Your program is littered with an impressive amount of undefined behavior, for being so small. Undefined behavior means that the behavior of your program is not determinable, as far as the C++ standard is concerned. In other words, anything can happen, as far as the C++ standard is concerned.
int myArray[5];
In this statement, you've left the values of myArray
uninitialized. While this is not undefined behavior by itself, it will be when you try to read those values before you write to them, which you do.
myArray[n] += n++;
This statement, by itself, with no other context, is undefined behavior. It is not specified whether the n
in myArray[n]
is evaluated first, or n++
is evaluated first. In other words, these two expressions are unsequenced with respect to each other. One is reading the value of n
, the other is modifying it. Reading the value of a variable and modifying it without an intervening sequence point is undefined behavior.

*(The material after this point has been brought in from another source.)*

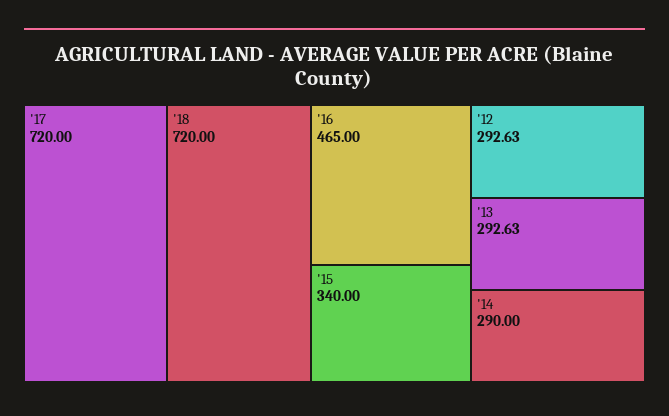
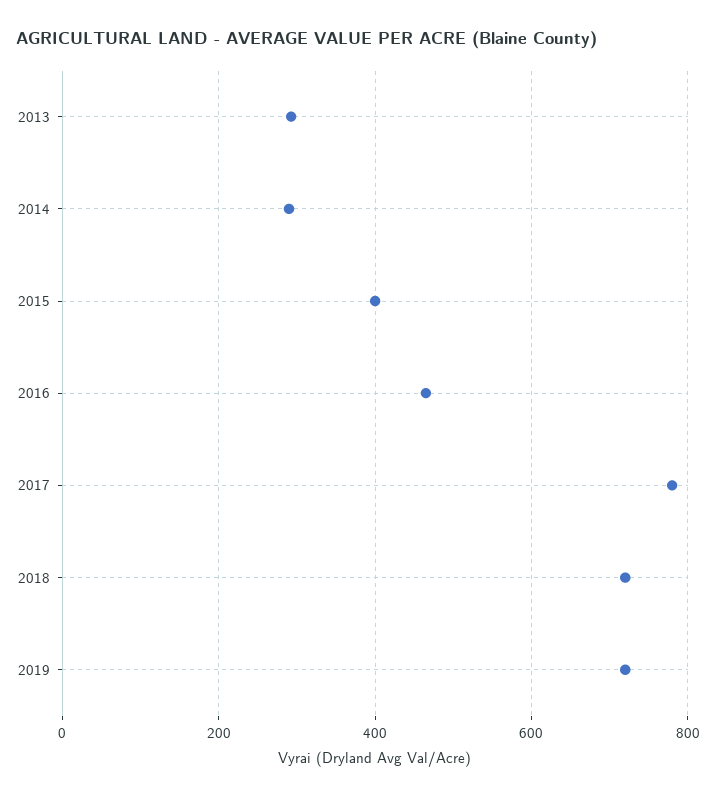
'17: 720 -> 780
'15: 340 -> 400
'12: 292.63 -> none
2019: none -> 720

Finally, assuming the code above behaves in a manner you expect, you are looping forever, continually incrementing n. Once n reaches 5, you no longer have permission to read or write to those locations in myArray
. Once n reaches 6, you no longer have permission to even refer to those locations. To do so is more undefined behavior.
The first two problems I described, while they are bad, in reality they very likely do not lead to the kind of behavior you are seeing (not by themselves at least). The third one, writing to memory locations beyond the end of your array, that is most likely the culprit in the major errors you are seeing.